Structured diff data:
-- Opening Marker --
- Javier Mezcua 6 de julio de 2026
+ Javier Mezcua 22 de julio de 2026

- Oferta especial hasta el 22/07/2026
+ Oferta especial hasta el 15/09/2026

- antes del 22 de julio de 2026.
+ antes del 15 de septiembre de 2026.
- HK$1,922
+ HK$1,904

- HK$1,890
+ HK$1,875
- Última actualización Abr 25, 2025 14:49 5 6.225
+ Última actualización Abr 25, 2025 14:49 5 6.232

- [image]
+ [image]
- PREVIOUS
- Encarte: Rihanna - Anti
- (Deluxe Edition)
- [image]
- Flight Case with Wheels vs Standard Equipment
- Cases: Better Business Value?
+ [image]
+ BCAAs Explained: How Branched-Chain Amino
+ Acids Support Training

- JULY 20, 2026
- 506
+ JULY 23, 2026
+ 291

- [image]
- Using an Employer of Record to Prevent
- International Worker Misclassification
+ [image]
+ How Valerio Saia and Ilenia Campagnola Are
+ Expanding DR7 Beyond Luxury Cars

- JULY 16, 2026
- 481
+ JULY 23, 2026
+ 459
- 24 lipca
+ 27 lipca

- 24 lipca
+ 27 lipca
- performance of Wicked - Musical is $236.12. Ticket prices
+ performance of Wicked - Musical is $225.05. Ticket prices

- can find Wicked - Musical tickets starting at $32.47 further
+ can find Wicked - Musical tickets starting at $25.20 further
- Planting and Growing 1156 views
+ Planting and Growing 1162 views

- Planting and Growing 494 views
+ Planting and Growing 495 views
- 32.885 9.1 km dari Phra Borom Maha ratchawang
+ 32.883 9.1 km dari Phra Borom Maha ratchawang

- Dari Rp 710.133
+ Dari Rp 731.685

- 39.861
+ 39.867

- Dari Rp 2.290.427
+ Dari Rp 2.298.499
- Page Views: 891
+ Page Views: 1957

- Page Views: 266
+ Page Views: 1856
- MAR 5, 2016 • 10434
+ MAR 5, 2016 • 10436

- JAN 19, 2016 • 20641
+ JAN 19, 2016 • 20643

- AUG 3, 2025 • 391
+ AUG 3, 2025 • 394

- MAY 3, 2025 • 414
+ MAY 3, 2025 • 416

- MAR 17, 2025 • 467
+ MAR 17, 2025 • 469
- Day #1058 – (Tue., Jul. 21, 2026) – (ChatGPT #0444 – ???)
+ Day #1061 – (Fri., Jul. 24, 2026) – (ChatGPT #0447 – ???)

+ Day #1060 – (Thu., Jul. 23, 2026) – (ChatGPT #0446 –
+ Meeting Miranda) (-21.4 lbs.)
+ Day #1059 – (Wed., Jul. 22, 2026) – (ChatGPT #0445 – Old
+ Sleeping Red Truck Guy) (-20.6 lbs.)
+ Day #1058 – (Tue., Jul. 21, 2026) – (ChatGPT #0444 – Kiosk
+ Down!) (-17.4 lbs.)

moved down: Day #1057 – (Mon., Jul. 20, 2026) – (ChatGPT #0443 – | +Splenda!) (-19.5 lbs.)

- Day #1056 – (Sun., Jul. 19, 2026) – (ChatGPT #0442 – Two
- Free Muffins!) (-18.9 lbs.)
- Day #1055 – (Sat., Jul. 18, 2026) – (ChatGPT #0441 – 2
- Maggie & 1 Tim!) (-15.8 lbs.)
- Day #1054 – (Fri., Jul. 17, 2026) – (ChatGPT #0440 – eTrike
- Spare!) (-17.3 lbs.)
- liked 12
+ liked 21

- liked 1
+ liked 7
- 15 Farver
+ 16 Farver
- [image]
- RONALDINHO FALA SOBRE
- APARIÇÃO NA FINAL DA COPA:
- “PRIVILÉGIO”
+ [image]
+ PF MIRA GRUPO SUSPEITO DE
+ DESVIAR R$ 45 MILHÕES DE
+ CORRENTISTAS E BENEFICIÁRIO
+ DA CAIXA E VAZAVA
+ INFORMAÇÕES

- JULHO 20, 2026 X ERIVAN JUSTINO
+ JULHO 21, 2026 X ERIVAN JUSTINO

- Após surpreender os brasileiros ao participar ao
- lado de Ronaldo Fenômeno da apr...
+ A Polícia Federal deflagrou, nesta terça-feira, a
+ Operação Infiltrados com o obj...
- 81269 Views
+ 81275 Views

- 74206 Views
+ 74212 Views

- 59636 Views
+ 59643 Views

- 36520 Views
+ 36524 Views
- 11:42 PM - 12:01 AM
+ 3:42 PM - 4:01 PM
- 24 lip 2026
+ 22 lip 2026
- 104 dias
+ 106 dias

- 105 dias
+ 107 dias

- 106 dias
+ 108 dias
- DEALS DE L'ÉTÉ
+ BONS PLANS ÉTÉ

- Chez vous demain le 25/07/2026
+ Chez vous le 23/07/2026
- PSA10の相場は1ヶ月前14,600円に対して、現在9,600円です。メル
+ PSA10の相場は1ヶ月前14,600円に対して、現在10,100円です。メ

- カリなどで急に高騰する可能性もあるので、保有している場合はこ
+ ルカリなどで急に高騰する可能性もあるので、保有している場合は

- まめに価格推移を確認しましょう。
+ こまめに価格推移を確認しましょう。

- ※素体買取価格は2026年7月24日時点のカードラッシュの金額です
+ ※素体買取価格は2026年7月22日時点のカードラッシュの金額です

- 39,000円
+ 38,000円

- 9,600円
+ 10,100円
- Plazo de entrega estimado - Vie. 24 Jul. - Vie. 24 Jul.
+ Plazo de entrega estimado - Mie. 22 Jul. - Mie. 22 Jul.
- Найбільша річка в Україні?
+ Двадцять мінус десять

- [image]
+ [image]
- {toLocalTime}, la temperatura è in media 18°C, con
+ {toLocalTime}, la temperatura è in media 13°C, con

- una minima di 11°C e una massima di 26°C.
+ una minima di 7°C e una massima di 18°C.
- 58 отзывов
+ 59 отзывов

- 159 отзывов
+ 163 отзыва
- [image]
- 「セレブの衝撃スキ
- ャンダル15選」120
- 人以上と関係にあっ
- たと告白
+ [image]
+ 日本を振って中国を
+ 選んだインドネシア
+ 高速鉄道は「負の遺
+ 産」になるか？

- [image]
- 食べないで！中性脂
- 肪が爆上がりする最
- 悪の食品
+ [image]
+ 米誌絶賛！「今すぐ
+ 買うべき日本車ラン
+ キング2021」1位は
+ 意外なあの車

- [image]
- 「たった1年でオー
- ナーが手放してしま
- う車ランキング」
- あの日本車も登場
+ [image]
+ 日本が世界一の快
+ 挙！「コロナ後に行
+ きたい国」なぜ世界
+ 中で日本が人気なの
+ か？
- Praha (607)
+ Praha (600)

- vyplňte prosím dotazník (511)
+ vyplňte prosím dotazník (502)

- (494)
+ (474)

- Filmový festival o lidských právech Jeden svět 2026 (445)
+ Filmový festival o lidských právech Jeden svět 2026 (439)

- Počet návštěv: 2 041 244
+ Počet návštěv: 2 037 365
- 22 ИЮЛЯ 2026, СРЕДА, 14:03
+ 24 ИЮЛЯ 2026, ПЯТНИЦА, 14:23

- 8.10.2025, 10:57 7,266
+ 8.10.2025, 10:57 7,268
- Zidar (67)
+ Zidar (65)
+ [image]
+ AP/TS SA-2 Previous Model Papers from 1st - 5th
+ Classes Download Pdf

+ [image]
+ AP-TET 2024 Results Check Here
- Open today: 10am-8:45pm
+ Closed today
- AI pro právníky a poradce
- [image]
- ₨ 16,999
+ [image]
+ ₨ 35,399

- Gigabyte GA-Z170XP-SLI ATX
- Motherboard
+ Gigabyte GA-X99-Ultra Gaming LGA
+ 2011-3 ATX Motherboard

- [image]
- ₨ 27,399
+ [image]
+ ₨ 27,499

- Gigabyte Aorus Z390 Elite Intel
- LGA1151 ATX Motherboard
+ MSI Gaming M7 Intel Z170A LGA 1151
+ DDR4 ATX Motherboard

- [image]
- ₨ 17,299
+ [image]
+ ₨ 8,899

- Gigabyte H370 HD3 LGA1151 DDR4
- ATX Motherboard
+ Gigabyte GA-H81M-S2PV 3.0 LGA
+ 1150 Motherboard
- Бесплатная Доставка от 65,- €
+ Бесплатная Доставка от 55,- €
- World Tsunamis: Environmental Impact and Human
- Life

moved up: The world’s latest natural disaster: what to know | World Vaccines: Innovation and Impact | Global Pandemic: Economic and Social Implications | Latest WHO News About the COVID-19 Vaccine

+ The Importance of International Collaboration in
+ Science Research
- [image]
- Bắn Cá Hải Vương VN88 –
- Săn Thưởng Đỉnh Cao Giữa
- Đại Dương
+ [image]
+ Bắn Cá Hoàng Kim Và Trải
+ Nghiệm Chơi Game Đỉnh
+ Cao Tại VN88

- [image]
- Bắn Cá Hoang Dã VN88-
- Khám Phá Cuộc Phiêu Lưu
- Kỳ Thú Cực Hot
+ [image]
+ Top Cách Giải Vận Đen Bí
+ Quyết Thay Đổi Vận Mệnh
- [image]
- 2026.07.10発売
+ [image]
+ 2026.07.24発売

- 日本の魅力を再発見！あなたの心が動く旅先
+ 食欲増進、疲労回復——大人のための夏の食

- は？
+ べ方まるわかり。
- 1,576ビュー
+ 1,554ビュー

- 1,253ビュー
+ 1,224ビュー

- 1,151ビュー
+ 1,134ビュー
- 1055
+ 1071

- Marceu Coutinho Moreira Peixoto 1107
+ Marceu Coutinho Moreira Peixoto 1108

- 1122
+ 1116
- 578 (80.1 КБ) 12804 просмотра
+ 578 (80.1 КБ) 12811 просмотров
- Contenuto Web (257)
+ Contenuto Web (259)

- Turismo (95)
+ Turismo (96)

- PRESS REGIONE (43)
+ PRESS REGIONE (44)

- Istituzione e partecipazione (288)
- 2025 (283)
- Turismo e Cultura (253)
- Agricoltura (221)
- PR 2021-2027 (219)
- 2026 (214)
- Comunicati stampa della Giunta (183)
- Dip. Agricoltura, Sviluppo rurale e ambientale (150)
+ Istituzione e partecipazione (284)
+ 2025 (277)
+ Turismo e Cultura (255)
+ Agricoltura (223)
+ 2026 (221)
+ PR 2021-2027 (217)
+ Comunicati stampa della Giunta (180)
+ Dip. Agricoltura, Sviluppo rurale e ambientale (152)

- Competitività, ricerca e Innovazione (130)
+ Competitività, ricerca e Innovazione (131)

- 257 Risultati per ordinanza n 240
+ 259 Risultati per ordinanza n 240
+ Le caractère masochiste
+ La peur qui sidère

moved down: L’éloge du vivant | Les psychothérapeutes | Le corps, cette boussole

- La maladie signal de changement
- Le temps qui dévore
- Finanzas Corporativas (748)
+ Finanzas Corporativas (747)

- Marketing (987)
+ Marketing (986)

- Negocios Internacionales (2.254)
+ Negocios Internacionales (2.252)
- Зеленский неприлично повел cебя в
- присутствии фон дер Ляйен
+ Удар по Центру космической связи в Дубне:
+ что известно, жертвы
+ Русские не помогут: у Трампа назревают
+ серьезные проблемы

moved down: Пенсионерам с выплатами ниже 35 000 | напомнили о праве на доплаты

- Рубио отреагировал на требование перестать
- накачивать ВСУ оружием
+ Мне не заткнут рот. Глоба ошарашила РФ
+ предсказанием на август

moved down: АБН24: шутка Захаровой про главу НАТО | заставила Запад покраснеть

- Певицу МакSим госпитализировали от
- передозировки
-- Closing Marker --
ACTIVITY
Transcribe each line of the data above, unaltered, from the one where "- Bắn Cá Hải Vương VN88 –" appears to the one where "- Contenuto Web (257)" appears, inclusive of both.

REPLY
- Bắn Cá Hải Vương VN88 –
- Săn Thưởng Đỉnh Cao Giữa
- Đại Dương
+ [image]
+ Bắn Cá Hoàng Kim Và Trải
+ Nghiệm Chơi Game Đỉnh
+ Cao Tại VN88

- [image]
- Bắn Cá Hoang Dã VN88-
- Khám Phá Cuộc Phiêu Lưu
- Kỳ Thú Cực Hot
+ [image]
+ Top Cách Giải Vận Đen Bí
+ Quyết Thay Đổi Vận Mệnh
- [image]
- 2026.07.10発売
+ [image]
+ 2026.07.24発売

- 日本の魅力を再発見！あなたの心が動く旅先
+ 食欲増進、疲労回復——大人のための夏の食

- は？
+ べ方まるわかり。
- 1,576ビュー
+ 1,554ビュー

- 1,253ビュー
+ 1,224ビュー

- 1,151ビュー
+ 1,134ビュー
- 1055
+ 1071

- Marceu Coutinho Moreira Peixoto 1107
+ Marceu Coutinho Moreira Peixoto 1108

- 1122
+ 1116
- 578 (80.1 КБ) 12804 просмотра
+ 578 (80.1 КБ) 12811 просмотров
- Contenuto Web (257)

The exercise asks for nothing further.